The Starr Report, published by The New York Times in 1998, tested the paper’s language standards. (Screenshot from the New York Times)

It isn’t so easy to track the vulgarities the Times has printed, however, in part because it has used text-reading software to digitize much of its archival material. On one hand, this is why the newspaper’s archival presentation is so impressive. But it’s also why a search for any given curse word is liable to turn up a ton of false positives. To a computer, for instance, the 1975 headline “Court Shift on Sanity Debated” scans as “Court Shit on Sanity Debated.” Which is funny, sure, but not actually what the paper printed at the time. The Times online archive is full of this sort of thing.

A computer-generated headline from a 1951 New York Times story appears to contain an expletive, but the original version of the story did not. (Screenshot from The New York Times)
Here’s that 1951 story as it actually appeared in the Times. (NYT)

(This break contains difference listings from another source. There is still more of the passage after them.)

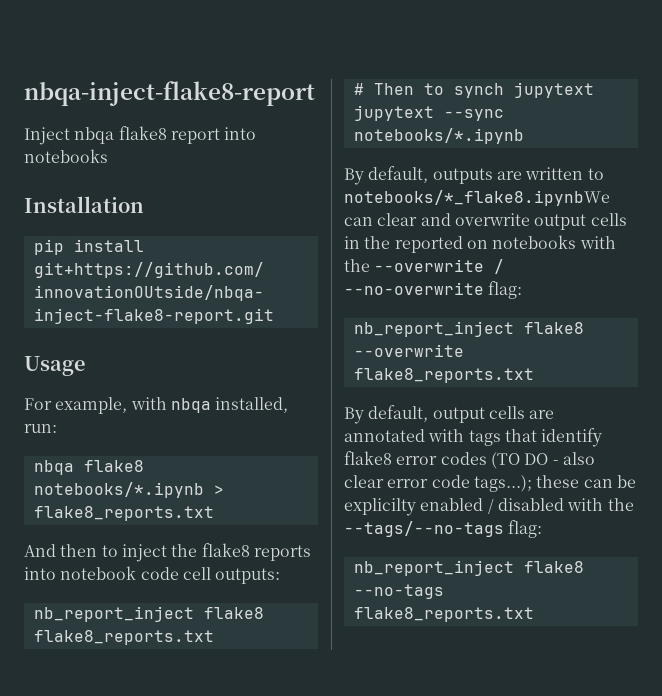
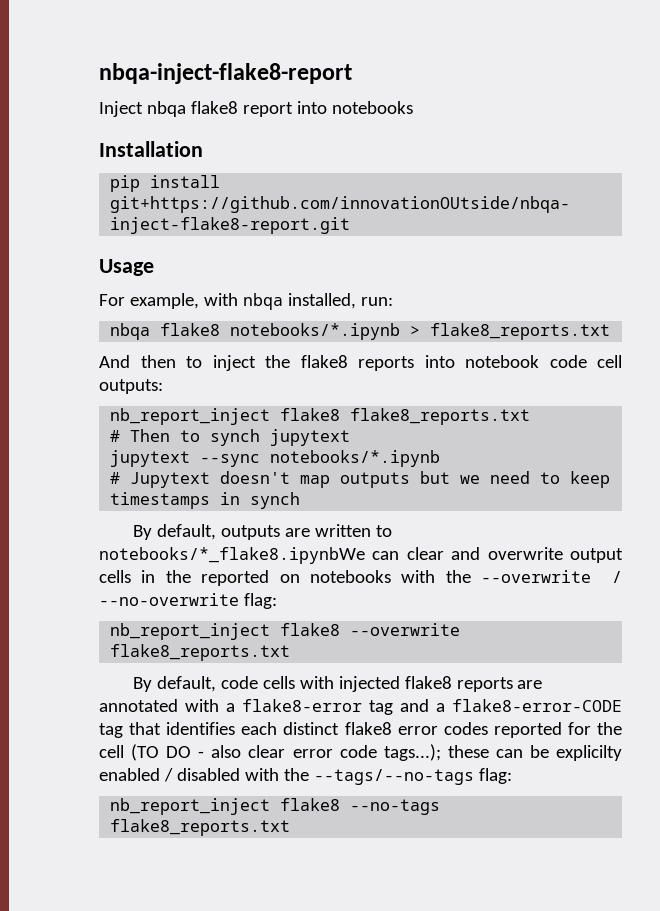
(524, 136) none -> [110,471,611,488] [110,492,301,509] // # Jupytext doesn't map outputs but we need to keep timestamps in synch
[432,406,555,423] [344,428,603,447] [344,451,487,465] output cells are annotated with tags that identify flake8 error codes -> [220,676,543,692] [99,699,622,715] [99,722,623,738] [99,745,124,758] code cells with injected flake8 reports are annotated with a flake8-error tag and a flake8-error-CODE tag that identifies each distinct flake8 error codes reported for the cell

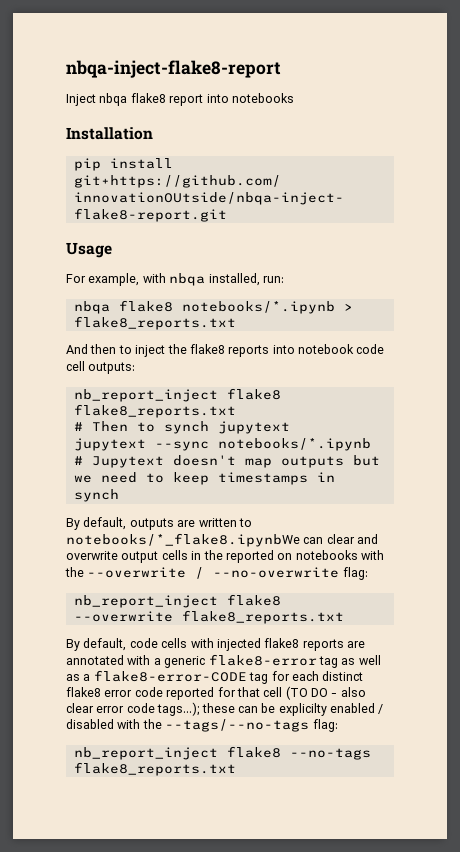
(235, 707) none -> [164,656,206,668] generic
[400,699,429,712] and -> [341,655,381,665] [66,674,80,681] as well as
[129,722,236,735] that identifies -> [271,671,290,681] for
[443,722,488,735] codes -> [134,687,163,697] code
[597,722,623,735] the -> [236,687,260,697] that

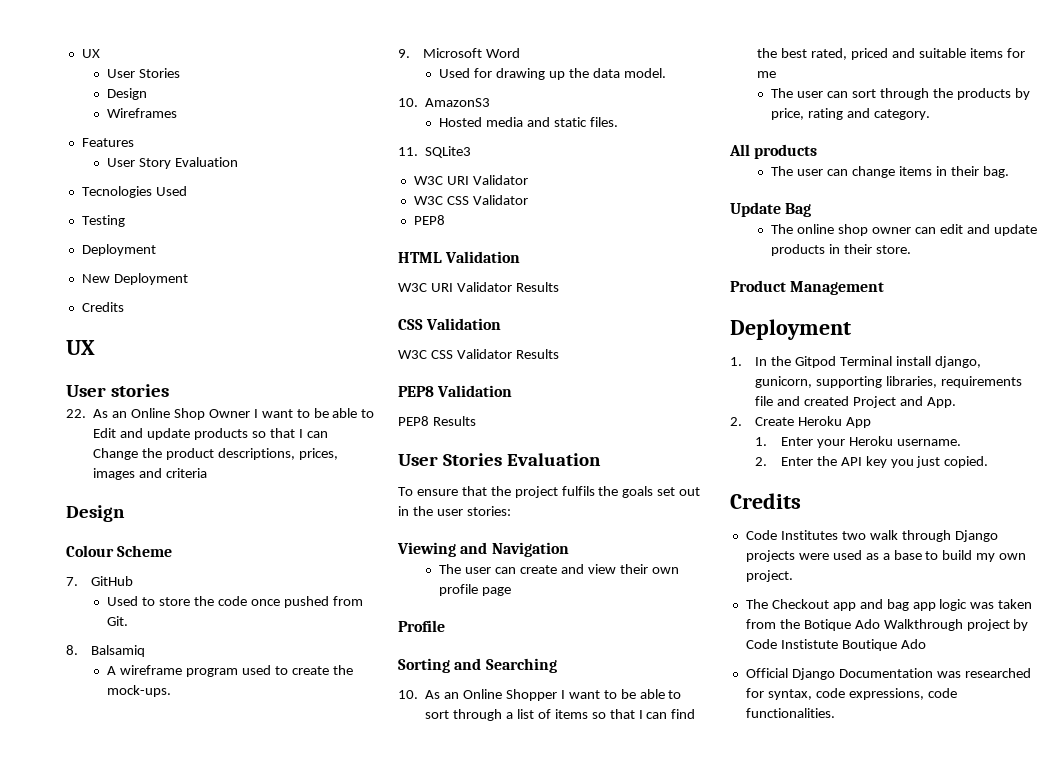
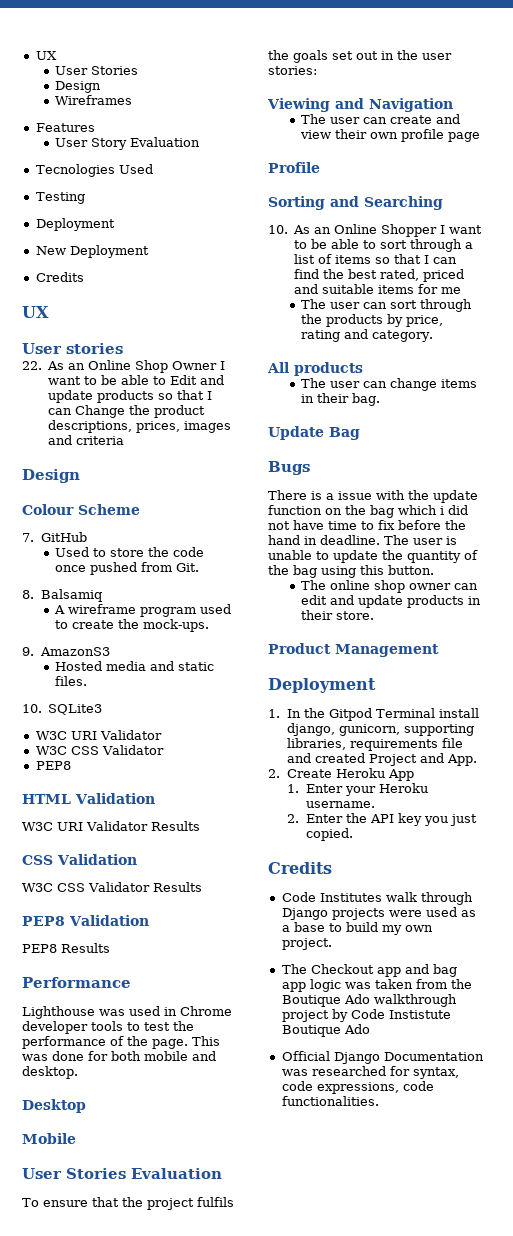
[423,48,521,58] [439,68,666,80] [398,98,418,107] Microsoft Word // Used for drawing up the data model. // 10. -> (34, 651) none
[398,147,418,156] 11. -> [22,704,42,713] 10.
(476, 421) none -> [22,977,131,988] [22,1006,232,1019] [22,1021,194,1034] [22,1036,220,1049] [22,1051,216,1061] [22,1066,78,1079] [22,1099,86,1113] [22,1133,76,1144] // Performance // Lighthouse was used in Chrome developer tools to test the performance of the page. This was done for both mobile and desktop. // Desktop // Mobile
(812, 210) none -> [268,461,310,475] [268,490,478,503] [268,505,468,518] [268,520,466,530] [268,535,457,545] [268,550,478,563] [268,565,434,578] // Bugs // There is a issue with the update function on the bag which i did not have time to fix before the hand in deadline. The user is unable to update the quantity of the bag using this button.
[841,531,866,540] two -> (382, 897) none
[803,619,963,631] Botique Ado Walkthrough -> [281,994,457,1007] Boutique Ado walkthrough

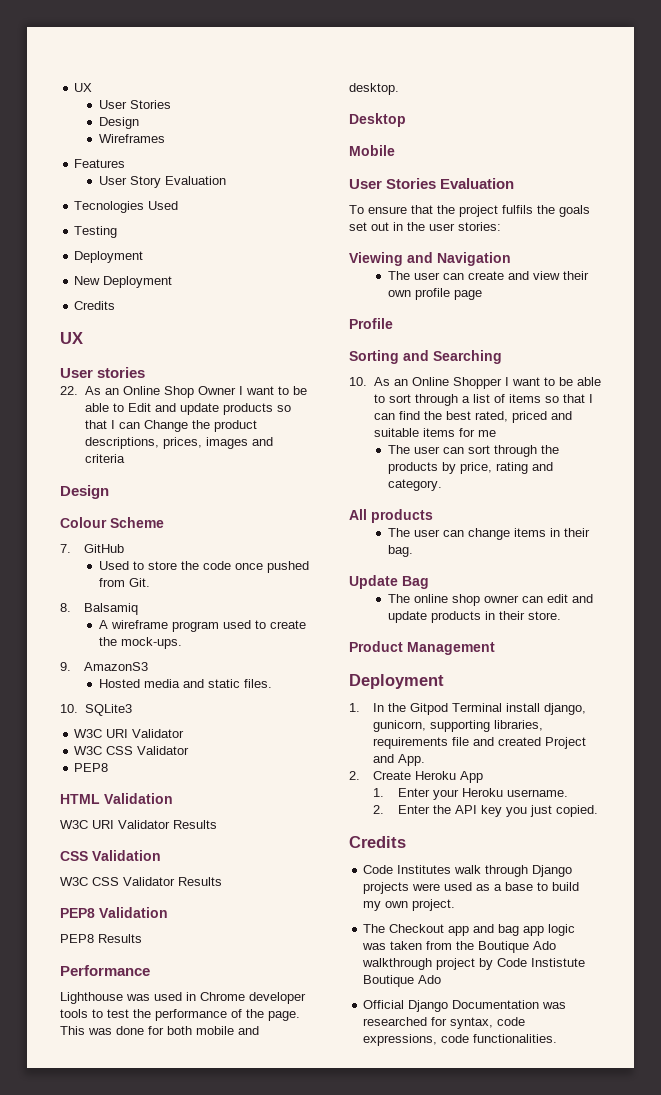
[268,461,310,475] [268,490,478,503] [268,505,468,518] [268,520,466,530] [268,535,457,545] [268,550,478,563] [268,565,434,578] // Bugs // There is a issue with the update function on the bag which i did not have time to fix before the hand in deadline. The user is unable to update the quantity of the bag using this button. -> (429, 582) none

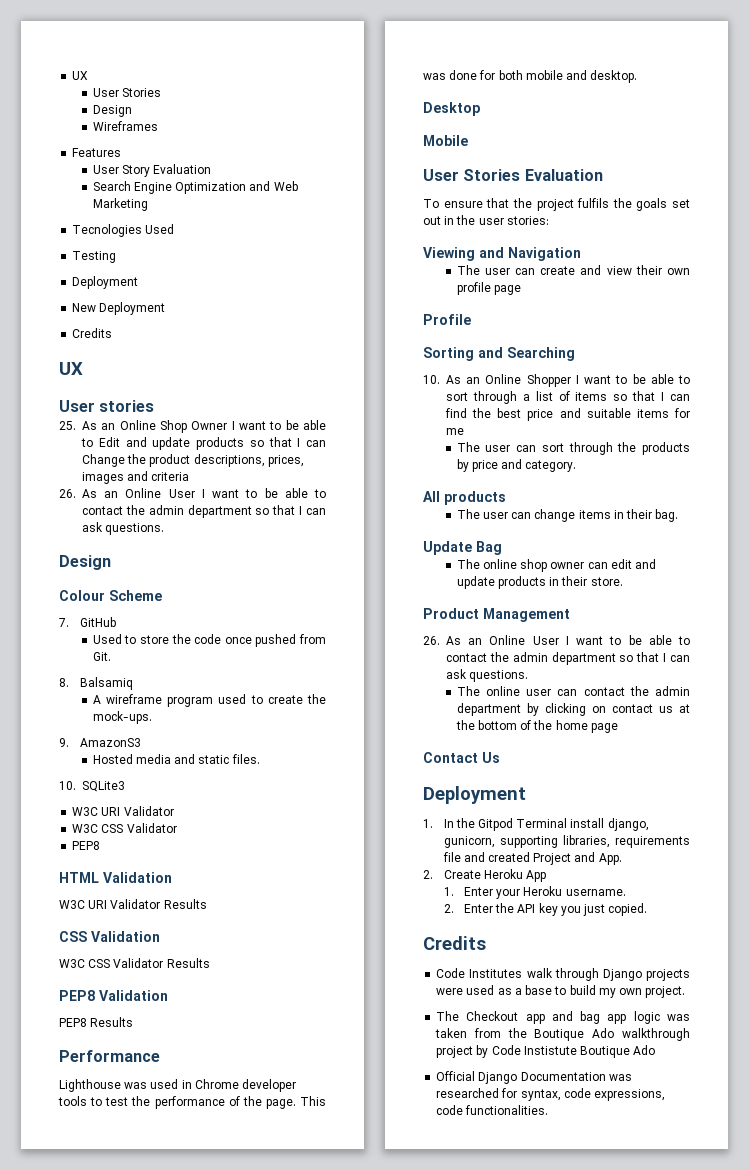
(226, 180) none -> [92,181,298,194] [92,198,148,211] // Search Engine Optimization and Web Marketing
[60,386,78,395] 22. -> [59,421,76,430] 25.
(125, 458) none -> [59,488,326,498] [82,505,326,518] [82,522,165,535] // 26. As an Online User I want to be able to contact the admin department so that I can ask questions.
[474,411,547,423] rated, priced -> [527,409,554,421] price
[459,462,528,474] price, rating -> [471,460,498,472] price
(495, 648) none -> [423,635,690,645] [446,652,690,665] [446,669,529,682] [456,686,690,696] [456,703,690,716] [455,720,618,733] [423,752,500,763] // 26. As an Online User I want to be able to contact the admin department so that I can ask questions. // The online user can contact the admin department by clicking on contact us at the bottom of the home page // Contact Us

The newspaper’s reporters have not infrequently written themselves into contortions to avoid foul language. “Barnyard expletive” is a favorite cop-out. (Personally, I prefer “baloney” if you want to get cute about it, but maybe that’s just me.) Mostly, they end up describing unsavory words in vague terms like “a vulgarity that refers to part of the male anatomy” or “a vulgarism for a part of the female anatomy.” Countless Times articles about George Carlin, the comedian who was famous for his bit about the “seven words you can never say on television,” dutifully avoided printing them. (A blessing, perhaps, in the YouTube age, as they’re best delivered by Carlin himself.) “A Master of Words, Including Some You Can’t Use in a Headline,” one article’s headline cheekily acknowledged.

These days, the paper tends to find creative workarounds for foul language. In previous eras, however, they’ve avoided covering a story altogether on account of vulgarity. A 1901 story described a trial with testimony that was “of such a character” that the Times could not print it. (They may not have had a choice; the Times noted that the papers in London, where the trial was underway, had refused to publish the testimony first.)

In a 2007 story about a hardcore punk band, the writer Kelefa Sanneh laid out clearly what it would take for the Times to print the group’s colorful name. “Well, the name won’t be printed in these pages,” Sanneh wrote, “not unless an American president, or someone similar, says it by mistake.”

“I made a mistake in trusting in a reporter,” Scaramucci tweeted on Thursday night. “It won’t happen again.”